L'avenir de la LGV Poiters-Limoges va être bientôt examiné comme celui de l'ensemble des grands projets d'infrastructures prévus au Grenelle de l'Environnement et au SNIT. Et ce, bien au delà de l'enquête publique prévue qui n'est pas gage  de réalisation effective y compris en cas de DUP.

 

Source AFP :

 

Les grands projets d'infrastructures issus du Grenelle de l'environnement sont irréalisables en l'état actuel des finances publiques, estiment les experts du secteur qui préconisent de les hiérarchiser et de trouver de nouvelles sources de financement.

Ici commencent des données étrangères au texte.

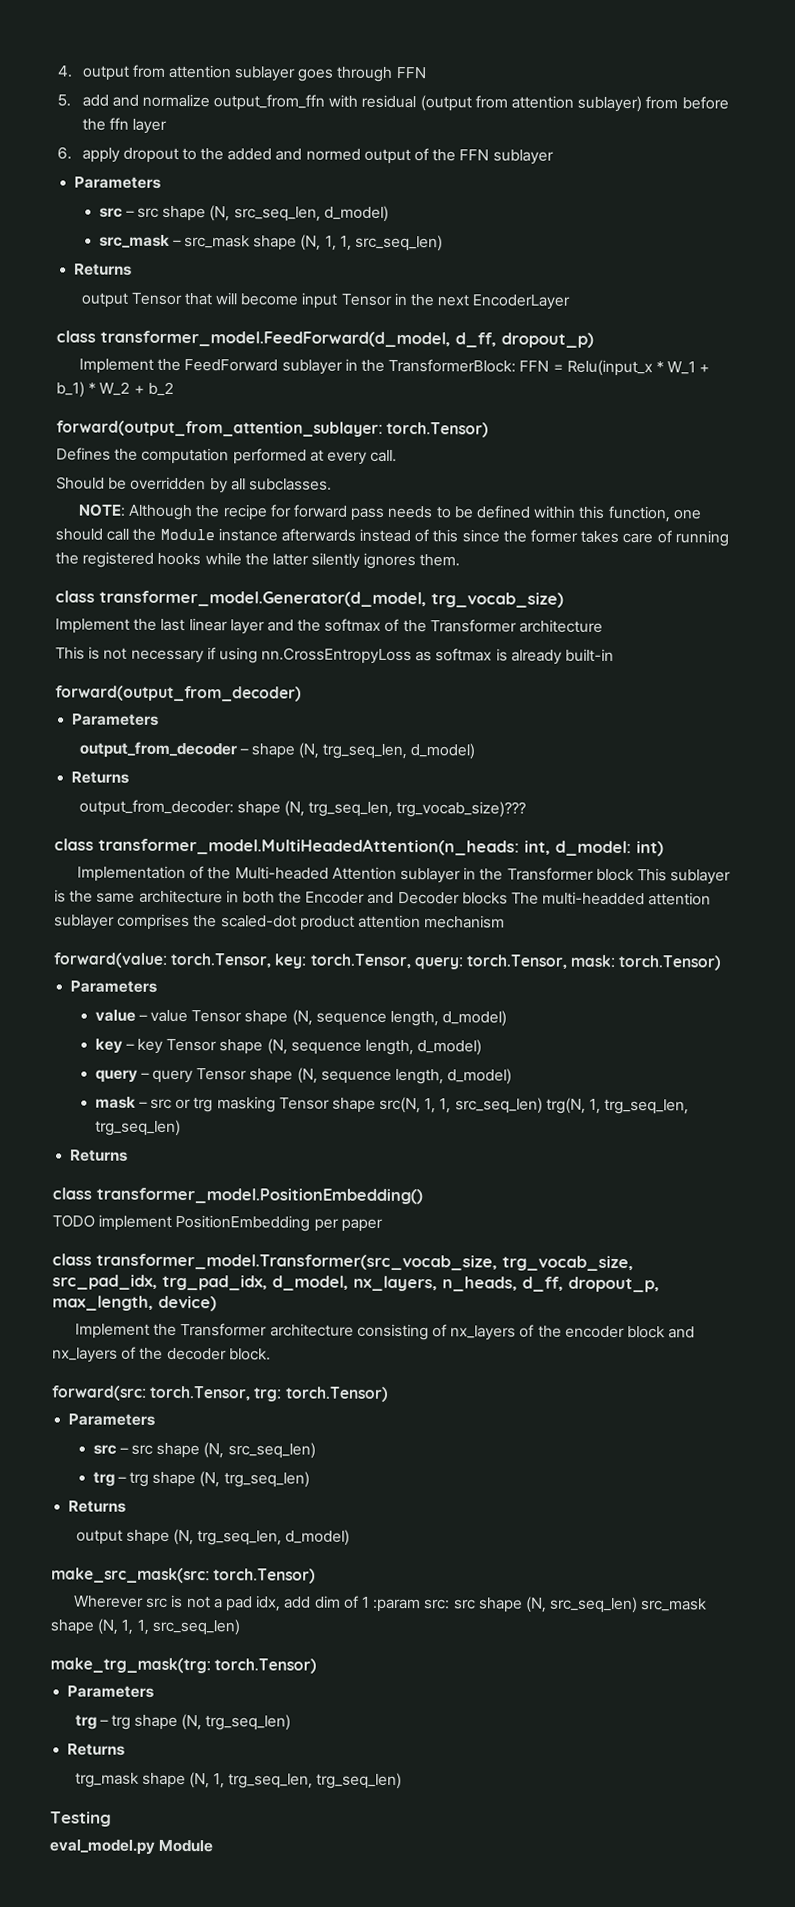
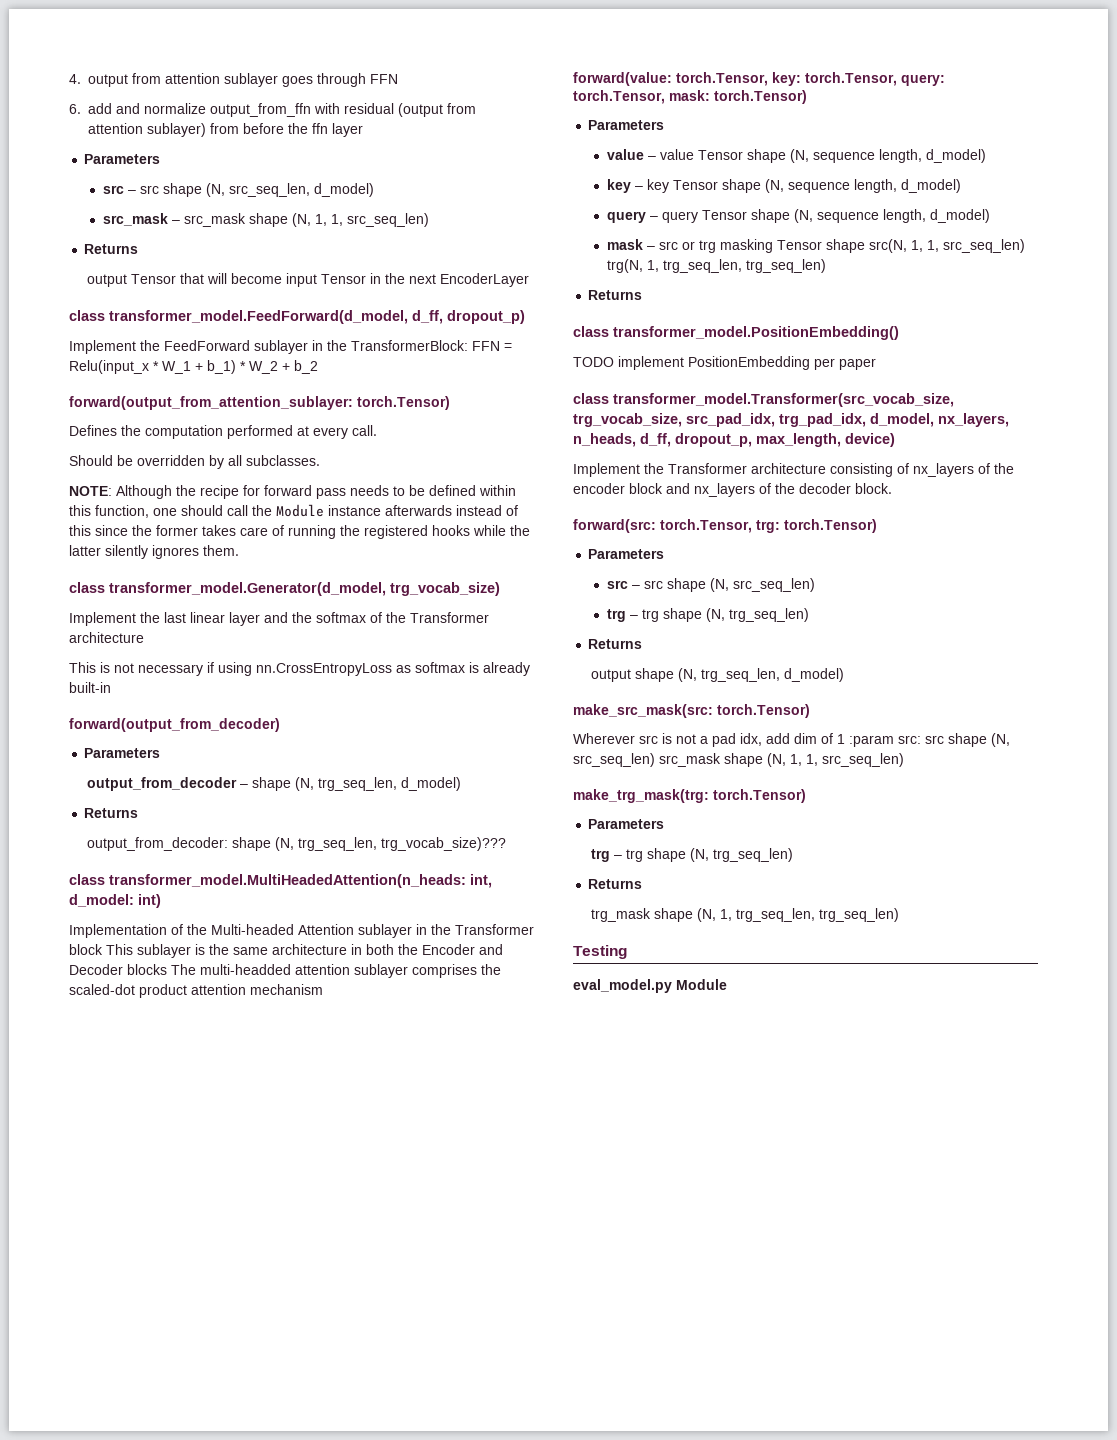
[57,94,71,107] 5. -> [69,104,81,114] 6.
[57,146,554,165] // 6. apply dropout to the added and normed output of the FFN sublayer -> (363, 130) none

Le nouveau ministre délégué aux Transports, Frédéric Cuvillier, vient de franchir un premier pas en affirmant sa volonté de "mettre de l'ordre dans le Snit".

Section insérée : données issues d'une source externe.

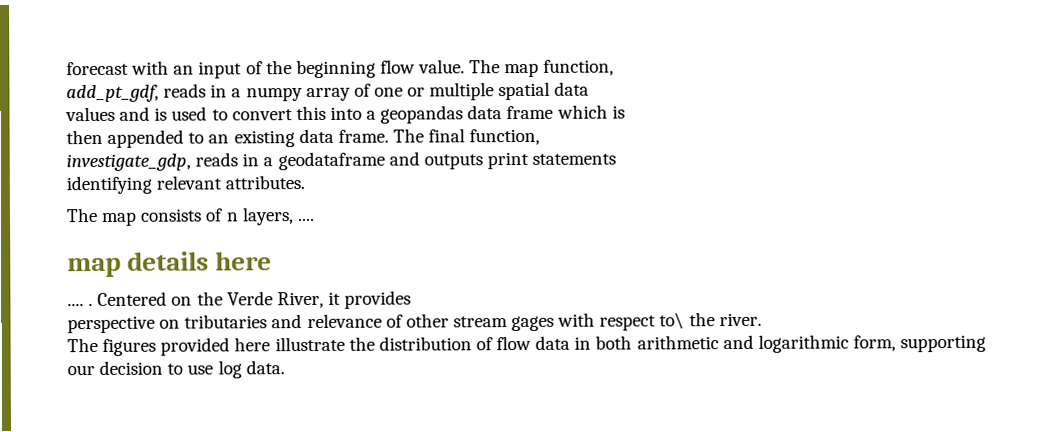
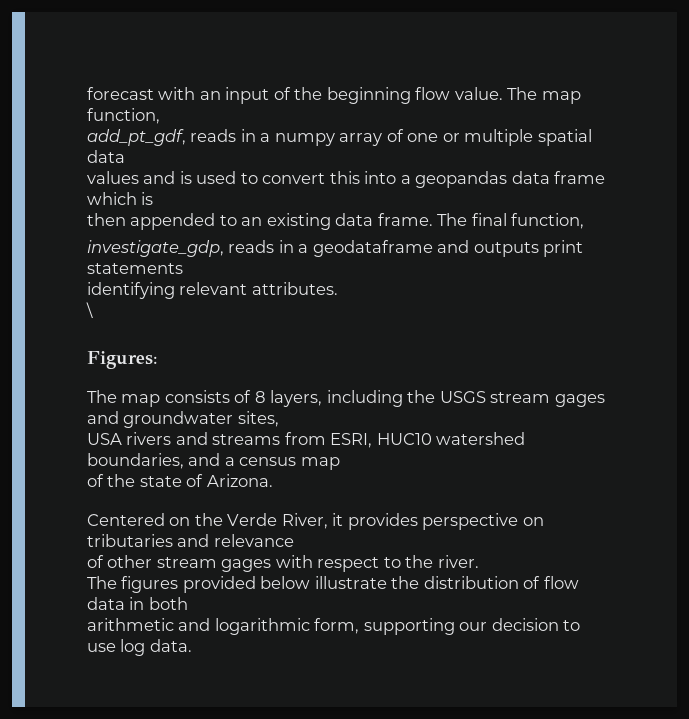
(306, 182) none -> [86,302,93,318] [87,351,158,369] // \ // Figures:
[225,207,315,226] [67,251,273,278] [67,303,94,307] n layers, .... // map details here // .... . -> [254,390,605,407] [87,411,279,428] [87,432,526,448] [87,453,340,470] [87,474,273,487] 8 layers, including the USGS stream gages and groundwater sites, // USA rivers and streams from ESRI, HUC10 watershed boundaries, and a census map // of the state of Arizona. //
(412, 299) // -> (418, 521) none
(382, 321) none -> (294, 540) //
[659,312,685,330] to\ -> [383,557,401,568] to
[234,337,271,352] here -> [260,576,311,589] below
(633, 342) none -> (188, 603) //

Ce sera la tâche d'une commission prochainement désignée et chargée de "hiérarchiser les projets, de définir un mode d'emploi ainsi que sa faisabilité financière", selon le ministre.

Il reviendra à cette instance de passer au crible une multitude de dossiers comme la poursuite du programme de lignes ferroviaires à grande vitesse (LGV), le développement des voies ferrées dédiées au fret grande distance ou la réalisation d'une quinzaine de projets portuaires et fluviaux.

 

C'est le gel d'une partie des grands chantiers prévus que redoutent les professionnels des travaux publics, dont le secteur a perdu 20.000 emplois en cinq ans.

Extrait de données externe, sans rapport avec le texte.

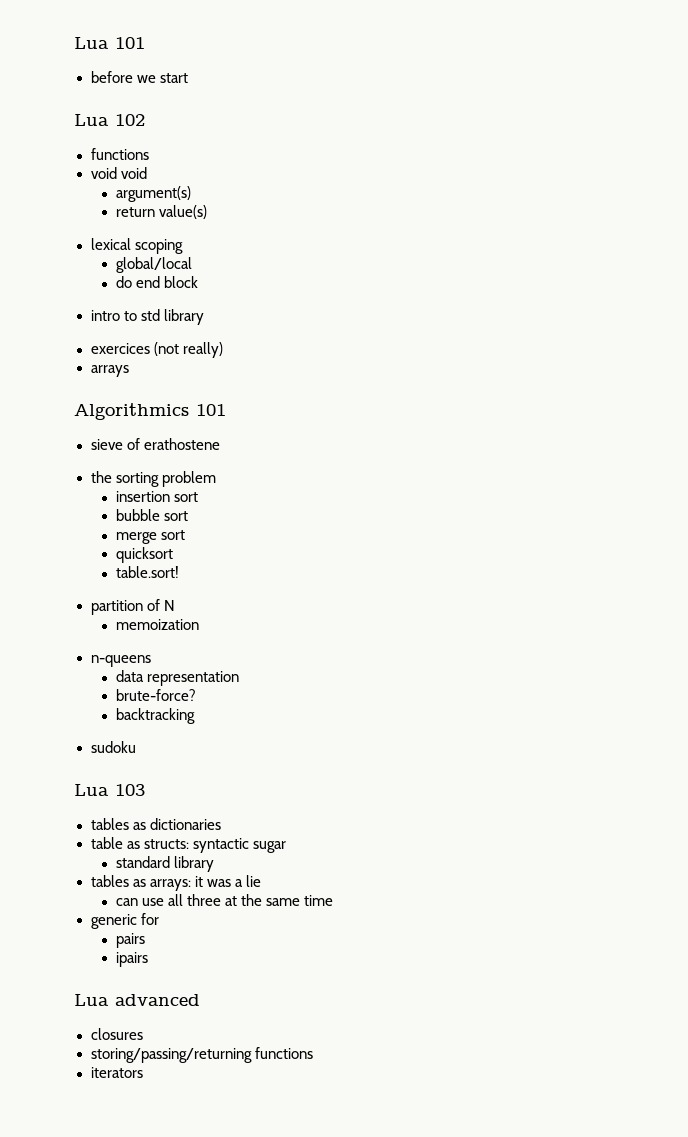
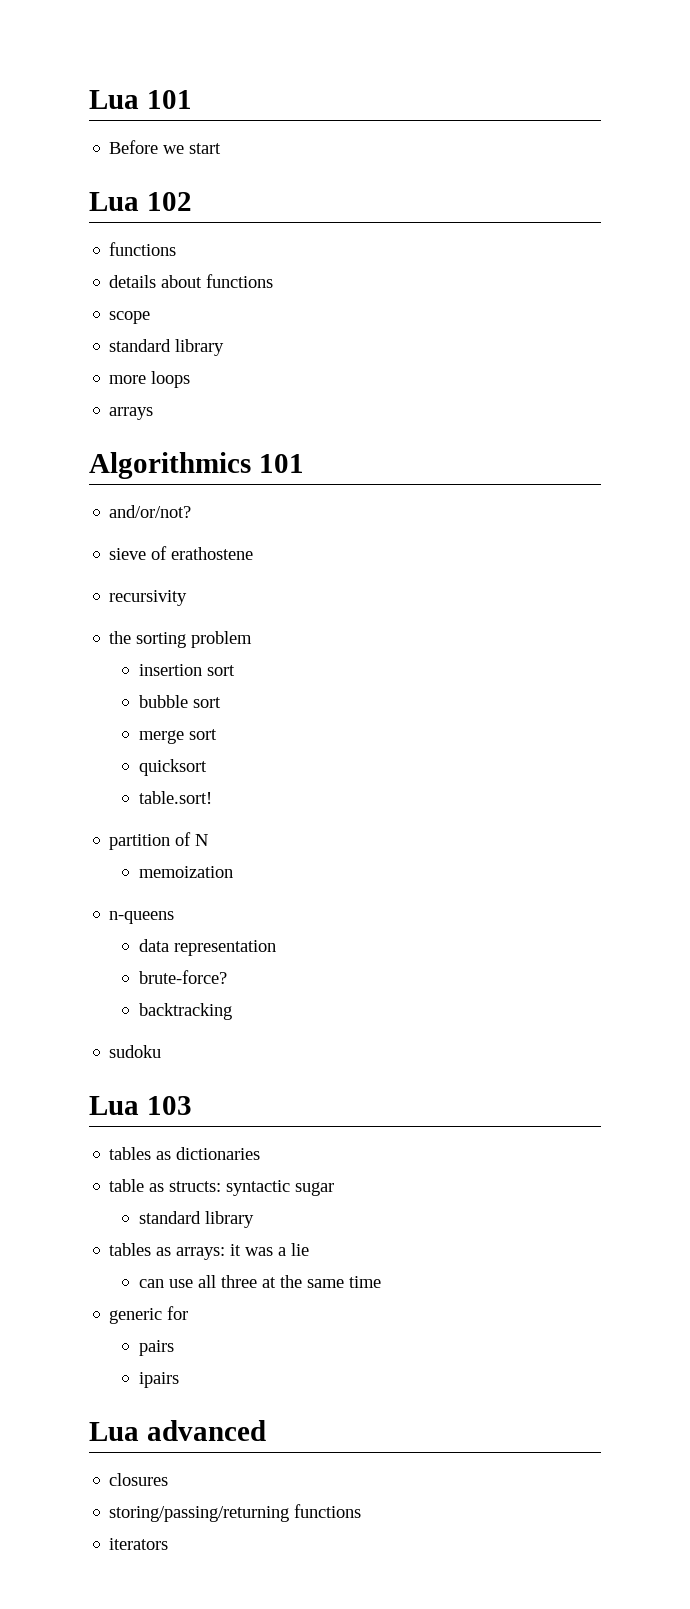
[90,71,133,83] before -> [109,140,159,154] Before
[90,167,147,179] [115,186,191,202] [115,205,207,219] [90,238,183,254] [115,257,192,273] [115,276,199,288] [90,309,204,325] [90,342,223,358] void void // argument(s) // return value(s) // lexical scoping // global/local // do end block // intro to std library // exercices (not really) -> [109,274,274,288] [109,311,151,324] [109,339,225,356] [109,371,191,388] details about functions // scope // standard library // more loops
(226, 410) none -> [109,505,192,518] // and/or/not?
(220, 444) none -> [109,590,188,606] // recursivity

"Il faut que le nouveau gouvernement nous dise sur quels projets nous pouvons travailler", réclame M. Bernasconi.

Le financement des projets est aussi une source de préoccupations.

Face aux contraintes budgétaires, le recours au privé via les partenariats public-privé (PPP) est l'une des solutions aujourd'hui utilisées.

 

En quelques mois, trois contrats de LGV (Tours-Bordeaux, Le Mans-Rennes et le contournement de Nîmes et Montpellier) viennent d'être conclus entre Réseau Ferré de France (RFF) et les spécialistes des grands chantiers que sont Vinci, Eiffage et Bouygues.

 

Mais alors que les majors du BTP sont désormais servis, certains s'interrogent sur l'avenir de la formule.

 

D'autres pointent du doigt ses limites comme le député UMP de la Drôme, Hervé Mariton, qui dans un récent rapport estimait que les futures LGV ne pourraient pas être financées par un PPP car ne générant pas un trafic suffisant.

 

Pour Gilles Savary, c'est la piste européenne qu'il convient d'explorer notamment par le biais des "project bonds", des emprunts communautaires destinés à financer de grands projets sans peser sur les budgets nationaux.

"Mais la condition préalable est de faire converger les priorités françaises avec la carte des réseaux transeuropéens de  transport (RTE)", estime-t-il.

 

L'Europe a ainsi sélectionné 30 projets d'intérêt commun dont l'un des plus emblématiques est la liaison ferroviaire à grande vitesse Lyon-Turin, via un long tunnel sous les Alpes.